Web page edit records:
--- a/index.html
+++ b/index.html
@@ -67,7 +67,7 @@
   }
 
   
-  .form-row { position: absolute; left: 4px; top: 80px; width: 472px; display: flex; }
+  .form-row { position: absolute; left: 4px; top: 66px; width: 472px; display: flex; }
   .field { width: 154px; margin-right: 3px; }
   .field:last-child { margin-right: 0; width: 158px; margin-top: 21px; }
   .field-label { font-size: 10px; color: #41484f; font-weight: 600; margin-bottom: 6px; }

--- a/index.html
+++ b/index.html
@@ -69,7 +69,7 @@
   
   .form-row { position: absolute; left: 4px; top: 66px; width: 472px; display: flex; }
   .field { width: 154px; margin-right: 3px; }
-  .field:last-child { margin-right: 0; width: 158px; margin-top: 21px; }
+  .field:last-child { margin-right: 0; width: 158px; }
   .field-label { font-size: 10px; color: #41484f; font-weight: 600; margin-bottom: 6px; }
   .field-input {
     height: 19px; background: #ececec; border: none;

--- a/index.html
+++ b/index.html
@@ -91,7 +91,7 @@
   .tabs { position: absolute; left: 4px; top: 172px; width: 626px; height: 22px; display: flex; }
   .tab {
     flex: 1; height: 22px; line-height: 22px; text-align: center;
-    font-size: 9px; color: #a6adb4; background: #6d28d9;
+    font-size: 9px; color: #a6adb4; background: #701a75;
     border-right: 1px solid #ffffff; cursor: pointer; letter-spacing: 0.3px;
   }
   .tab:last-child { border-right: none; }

> [Your goal]:
Whenever the word "size" occurs in a line above, copy that line.

> [Output]:
   .field-label { font-size: 10px; color: #41484f; font-weight: 600; margin-bottom: 6px; }
   .field-label { font-size: 10px; color: #41484f; font-weight: 600; margin-bottom: 6px; }
-    font-size: 9px; color: #a6adb4; background: #6d28d9;
+    font-size: 9px; color: #a6adb4; background: #701a75;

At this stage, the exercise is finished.